TASK DETAILS
From the first line to the last, write out the records below exactly as they appear.

INPUT DATA
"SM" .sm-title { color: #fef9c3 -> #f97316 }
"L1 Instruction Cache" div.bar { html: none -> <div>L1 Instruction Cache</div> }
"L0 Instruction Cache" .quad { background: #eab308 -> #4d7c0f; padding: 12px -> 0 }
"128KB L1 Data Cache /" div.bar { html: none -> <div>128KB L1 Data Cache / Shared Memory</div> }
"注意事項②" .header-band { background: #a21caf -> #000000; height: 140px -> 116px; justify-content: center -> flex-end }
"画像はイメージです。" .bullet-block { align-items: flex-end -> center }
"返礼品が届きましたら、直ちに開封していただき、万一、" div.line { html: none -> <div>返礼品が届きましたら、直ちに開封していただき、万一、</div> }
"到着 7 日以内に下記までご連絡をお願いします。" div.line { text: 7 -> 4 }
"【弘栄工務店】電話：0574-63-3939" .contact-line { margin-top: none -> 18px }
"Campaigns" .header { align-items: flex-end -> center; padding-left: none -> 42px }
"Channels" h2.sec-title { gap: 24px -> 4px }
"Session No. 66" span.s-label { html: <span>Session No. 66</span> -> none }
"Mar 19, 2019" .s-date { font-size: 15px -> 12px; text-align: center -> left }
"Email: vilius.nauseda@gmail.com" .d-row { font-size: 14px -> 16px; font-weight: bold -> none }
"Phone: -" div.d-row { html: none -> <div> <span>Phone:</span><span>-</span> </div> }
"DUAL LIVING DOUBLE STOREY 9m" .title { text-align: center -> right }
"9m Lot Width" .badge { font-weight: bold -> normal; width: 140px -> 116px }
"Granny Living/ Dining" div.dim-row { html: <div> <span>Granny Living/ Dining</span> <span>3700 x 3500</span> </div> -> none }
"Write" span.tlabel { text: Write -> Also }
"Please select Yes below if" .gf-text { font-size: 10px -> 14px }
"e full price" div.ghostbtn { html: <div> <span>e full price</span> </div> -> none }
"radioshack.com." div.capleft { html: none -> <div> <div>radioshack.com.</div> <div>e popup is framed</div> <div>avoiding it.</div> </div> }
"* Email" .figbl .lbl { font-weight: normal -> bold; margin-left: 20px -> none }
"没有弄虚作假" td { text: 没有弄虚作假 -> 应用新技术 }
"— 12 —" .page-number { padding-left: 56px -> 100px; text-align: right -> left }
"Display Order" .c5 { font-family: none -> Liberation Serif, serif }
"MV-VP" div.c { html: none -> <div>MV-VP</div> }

OUTPUT OF THE EXERCISE
"SM" .sm-title { color: #fef9c3 -> #f97316 }
"L1 Instruction Cache" div.bar { html: none -> <div>L1 Instruction Cache</div> }
"L0 Instruction Cache" .quad { background: #eab308 -> #4d7c0f; padding: 12px -> 0 }
"128KB L1 Data Cache /" div.bar { html: none -> <div>128KB L1 Data Cache / Shared Memory</div> }
"注意事項②" .header-band { background: #a21caf -> #000000; height: 140px -> 116px; justify-content: center -> flex-end }
"画像はイメージです。" .bullet-block { align-items: flex-end -> center }
"返礼品が届きましたら、直ちに開封していただき、万一、" div.line { html: none -> <div>返礼品が届きましたら、直ちに開封していただき、万一、</div> }
"到着 7 日以内に下記までご連絡をお願いします。" div.line { text: 7 -> 4 }
"【弘栄工務店】電話：0574-63-3939" .contact-line { margin-top: none -> 18px }
"Campaigns" .header { align-items: flex-end -> center; padding-left: none -> 42px }
"Channels" h2.sec-title { gap: 24px -> 4px }
"Session No. 66" span.s-label { html: <span>Session No. 66</span> -> none }
"Mar 19, 2019" .s-date { font-size: 15px -> 12px; text-align: center -> left }
"Email: vilius.nauseda@gmail.com" .d-row { font-size: 14px -> 16px; font-weight: bold -> none }
"Phone: -" div.d-row { html: none -> <div> <span>Phone:</span><span>-</span> </div> }
"DUAL LIVING DOUBLE STOREY 9m" .title { text-align: center -> right }
"9m Lot Width" .badge { font-weight: bold -> normal; width: 140px -> 116px }
"Granny Living/ Dining" div.dim-row { html: <div> <span>Granny Living/ Dining</span> <span>3700 x 3500</span> </div> -> none }
"Write" span.tlabel { text: Write -> Also }
"Please select Yes below if" .gf-text { font-size: 10px -> 14px }
"e full price" div.ghostbtn { html: <div> <span>e full price</span> </div> -> none }
"radioshack.com." div.capleft { html: none -> <div> <div>radioshack.com.</div> <div>e popup is framed</div> <div>avoiding it.</div> </div> }
"* Email" .figbl .lbl { font-weight: normal -> bold; margin-left: 20px -> none }
"没有弄虚作假" td { text: 没有弄虚作假 -> 应用新技术 }
"— 12 —" .page-number { padding-left: 56px -> 100px; text-align: right -> left }
"Display Order" .c5 { font-family: none -> Liberation Serif, serif }
"MV-VP" div.c { html: none -> <div>MV-VP</div> }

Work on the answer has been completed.